Hemlata believes that her limited knowledge of English is no more an obstacle in using smartphones. “You can set the setting to Hindi and give it directions and it’d do most of the work. Earlier, we were dependent on cyber cafes for even minor tasks. I couldn’t even fill out my college application forms as they were in English. But now, with guidance, I can do all these things easily,” said Hemlata.
Like her, Lawant’s digital journey started with Free/Dem. Every time she saw her children use their mobile phones to watch videos or play games, she yearned to do the same. She dreamed of having her own mobile phone, but her husband and children laughed at her. She refused to give up. Her life changed the day she bought herself a mobile phone during the pandemic.
“I came in touch with Free/Dem when it was holding a ‘choupal’ [a community meeting] in my lane. Slowly, I learned about concepts like networking and smartphones. I began to use smartphones for messages, as well as mobile apps and Facebook. My favourite app is YouTube, which helped me learn new skills like stitching saree blouses, cooking, and making masks during the lockdown,” Lajwanti told Frontline.
She has been using her skills in the past one year to earn money. As money started trickling in, the rest of Lajwanti’s family also joined the technology bandwagon. Now her husband, sons, and daughters have learned skills like painting, making leather accessories, and beautician and fashion designing work. “My daughter runs a parlour and even provides home services to her customers,” she said.
Apart from her family, Lajwanti has also used her tech skills to solve the problems of her slum. She runs Nari Shakti Sangathan, an organisation that aims to raise awareness on issues such as poor drainage, roads, and infrastructure in the locality. “I post videos of garbage in our area on YouTube and social media and tag the Municipal Corporation of Delhi. When there was a long power outage we would post about it on social media,” she said.
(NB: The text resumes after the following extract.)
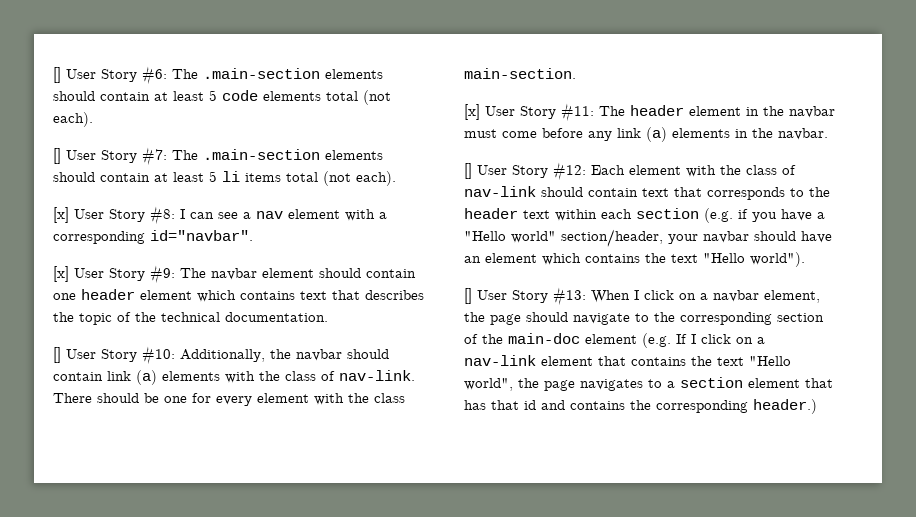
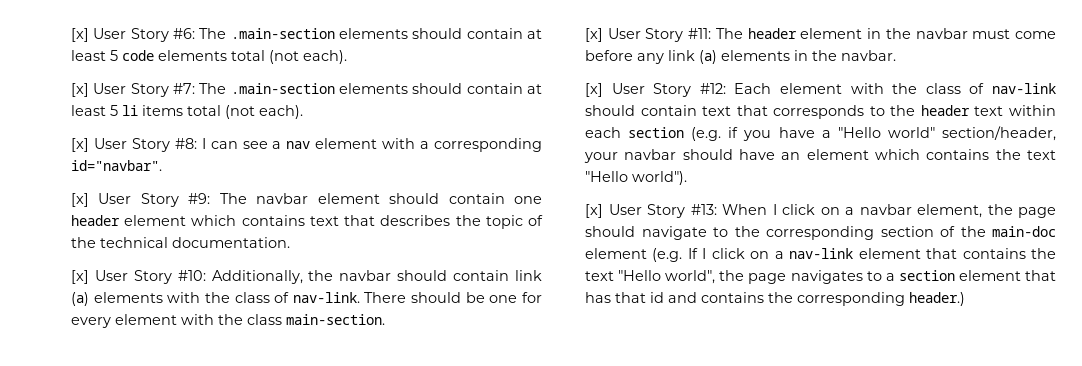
[53,67,61,83] [] -> [71,28,89,42] [x]
[53,148,61,164] [] -> [71,83,89,97] [x]
[53,347,61,363] [] -> [71,270,89,284] [x]
[464,163,472,179] [] -> [585,83,603,97] [x]
[464,288,472,304] [] -> [585,204,603,218] [x]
Lajwanti’s story is a remarkable example of how determination and resilience can help break down barriers. Despite getting married at the age of 13 and facing economic hardships, she was able to adapt to the changing times. “I had to fight with my children to teach me what they knew about technology and buying things online,” she said.
Like Hemlata, she uses Hindi on her smartphone. “I have taught the women of my area to call 100 for police and 112 for an ambulance. Every woman should know how to handle an emergency,” she said.
Lajwanti is outspoken against domestic violence and harassment of women. “Once a man beat up his wife and threw boiling water on her. She called me and I dialled the police,” said Lajwanti.
She also helps girls who are forced to marry against their will by their families. “It’s not a sin to marry a person of your own choice,” she said.
It is inspiring to see how women like Hemlata and Lajwanti are using technology to empower themselves and other women in the community. However, as studies show, there is still a long way to go in terms of ensuring that women can effectively use digital tools for their empowerment.
An NFHS study says that very few of even the women who possess a smartphone are able to use it effectively. Another study, by Evidence for Policy Design (Harvard Kennedy School), finds that the main reasons for this are cultural.
There is a perception that technology will “spoil” women, bring risk to family reputation, divert them from caregiving responsibilities, and make them revolt against patriarchal authority. However, in Taj Pahari, women like Hemlata and Lajwanti prove that power lies in having access to information at their fingertips.